Да, теперь несомненно: это — изумительная порода людей, ветвь человеческого рода, это — рыбы-люди.
Но что же из этого следует? Конечно, сходство этих существ с рыбами не случайное, оно явилось в результате жизни многочисленных поколений в воде.
У профессора при этой мысли мелькнула в голове чудовищная, жуткая догадка:
— Не в воде, не в океане ли он?
Он постарался отогнать от себя эту мысль, но неумолимые факты вновь и вновь доказывали ее непреложность. В самом деле, он до сих пор еще не видел солнечного света, не видел смены дня и ночи, всюду господствовал странный покой.
Значит, этот зеленый дворец подводный?! Может ли это быть? А почему бы нет? Откуда бы знать об этом человечеству? Оно занято вечной распрей, убийствами, войнами, между тем океанские пучины все еще не исследованы, даже и малодоступны для исследований. Возможно, что где-нибудь в глубинах Тихого океана и живет это ответвление человеческого рода.
Так рассуждал профессор, неподвижно уставившись в сказочную бескрайнюю, казалось, темноту.
Но каким образом он сам попал сюда? При всем напряжении памяти ему удалось восстановить в своем воображении многочисленные здания неведомого «дворца», вернее, целые дворцы, залитые ярким светом, темный длинный туннель, по которому на него несется страшное белесое облако. Туннель и облако — вот что он отчетливо мог припомнить.

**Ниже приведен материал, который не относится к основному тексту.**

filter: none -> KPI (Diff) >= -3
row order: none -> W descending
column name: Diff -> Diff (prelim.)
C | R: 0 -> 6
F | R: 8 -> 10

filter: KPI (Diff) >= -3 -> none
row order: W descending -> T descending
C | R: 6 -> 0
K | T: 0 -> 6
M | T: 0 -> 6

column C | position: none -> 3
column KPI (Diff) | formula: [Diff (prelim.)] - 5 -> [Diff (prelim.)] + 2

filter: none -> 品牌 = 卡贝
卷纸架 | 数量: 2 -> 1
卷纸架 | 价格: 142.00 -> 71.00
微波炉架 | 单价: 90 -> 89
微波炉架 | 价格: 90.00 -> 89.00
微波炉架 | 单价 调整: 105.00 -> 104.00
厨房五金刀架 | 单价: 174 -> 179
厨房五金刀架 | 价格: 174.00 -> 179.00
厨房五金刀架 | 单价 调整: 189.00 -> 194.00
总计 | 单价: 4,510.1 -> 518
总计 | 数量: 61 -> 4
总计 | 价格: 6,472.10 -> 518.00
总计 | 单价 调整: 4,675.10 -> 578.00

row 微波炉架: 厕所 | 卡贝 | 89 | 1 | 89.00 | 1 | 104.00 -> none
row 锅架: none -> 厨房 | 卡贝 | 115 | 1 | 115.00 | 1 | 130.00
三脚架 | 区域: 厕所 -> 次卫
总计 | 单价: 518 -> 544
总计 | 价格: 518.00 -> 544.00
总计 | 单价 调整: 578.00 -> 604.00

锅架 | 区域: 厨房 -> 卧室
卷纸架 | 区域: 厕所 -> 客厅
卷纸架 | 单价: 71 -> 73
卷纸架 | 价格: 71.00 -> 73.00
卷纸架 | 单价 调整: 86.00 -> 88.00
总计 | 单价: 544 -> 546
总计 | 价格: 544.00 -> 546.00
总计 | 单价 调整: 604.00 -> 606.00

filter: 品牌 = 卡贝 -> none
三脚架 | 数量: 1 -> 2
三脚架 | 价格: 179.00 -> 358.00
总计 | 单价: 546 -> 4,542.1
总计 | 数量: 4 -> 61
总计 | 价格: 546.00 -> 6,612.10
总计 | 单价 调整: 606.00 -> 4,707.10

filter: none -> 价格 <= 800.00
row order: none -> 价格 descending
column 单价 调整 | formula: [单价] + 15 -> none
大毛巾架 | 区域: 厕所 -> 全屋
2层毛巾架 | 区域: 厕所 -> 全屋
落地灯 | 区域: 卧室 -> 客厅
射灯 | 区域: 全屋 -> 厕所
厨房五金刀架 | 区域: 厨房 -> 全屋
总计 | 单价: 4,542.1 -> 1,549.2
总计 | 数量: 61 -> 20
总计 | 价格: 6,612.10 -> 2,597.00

Пока профессор думал и делал усилия вызвать в памяти картины прошлого, сверху по косой линии быстро метнулась одинокая фигура рыбы-человека, усиленно рассекая воду «хвостом».
— Да, несомненно, мы под водой, — решил теперь профессор. — Но где? В каких глубинах и какого океана? Почему весь дворец не раздавлен тяжестью воды?
Он тихо двинулся назад.
— Пройдет не мало времени, пока я изучу основательно язык этих людей, — думал Мартынов. — А изучить его надо, иначе никогда мне не узнать, что это за существа и каким путем я очутился среди них. Мой долг — поведать людям о их странных родичах, живущих на дне моря и имеющих культуру, повидимому, не ниже нашей.